PRODUCTIVITYOngoing practice

The Continuous Improvement Engine

Systematically turn customer complaints and process jams into profit gains

Problem it solves

low productivity

Best for

Established businesses with repeatable processes that have not been audited for efficiency, companies receiving customer complaints or suggestions, and businesses where operations look the same year over year.

Not ideal for

Businesses in their first year that are still defining their core processes, or companies that need a complete business model pivot rather than incremental process improvement.

Overview

Why this framework exists

The Continuous Improvement Engine is a systematic approach to finding and capturing operational efficiencies across your entire business. It combines annual process audits, technology evaluations, customer feedback loops, and a team culture of innovation into a never-ending cycle of getting better.
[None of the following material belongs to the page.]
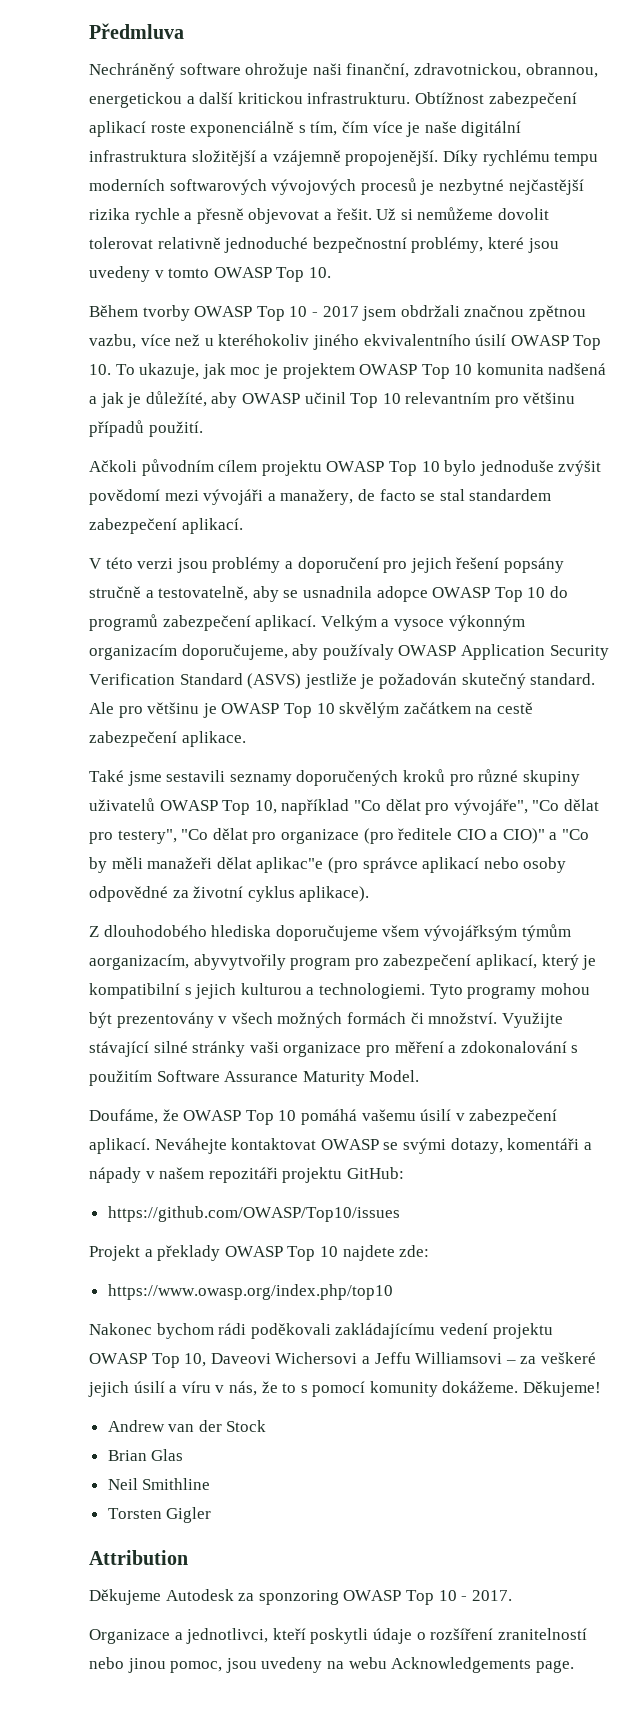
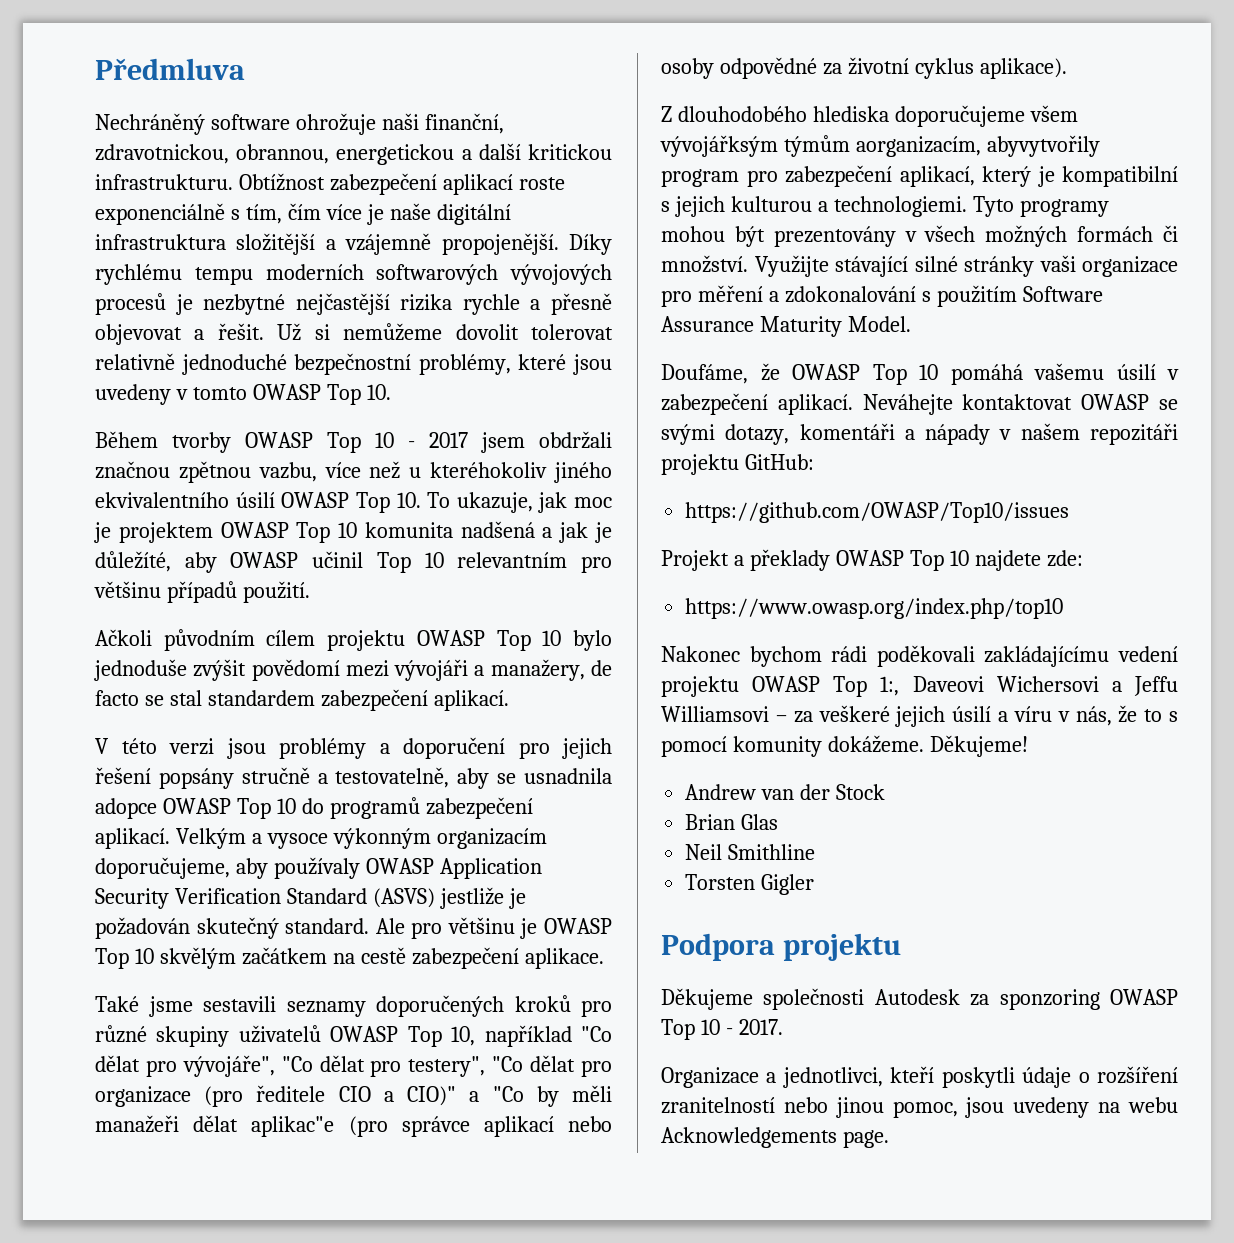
[184,1353,207,1367] 10, -> [880,676,900,696] 1:,
[89,1550,188,1565] Attribution -> [661,933,901,961] Podpora projektu
(161, 1597) none -> [763,988,865,1010] společnosti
The framework insists that no business should look the same year over year because technology and market conditions evolve constantly.

The system has three input channels: internal process observation (looking for jams and quality deficiencies), customer feedback (complaints, suggestions, and sly requests for additional work), and technology scanning (evaluating new tools that could make operations faster or cheaper). Each input is treated as a golden nugget rather than a problem, because each one reveals exactly what is broken in your current operation.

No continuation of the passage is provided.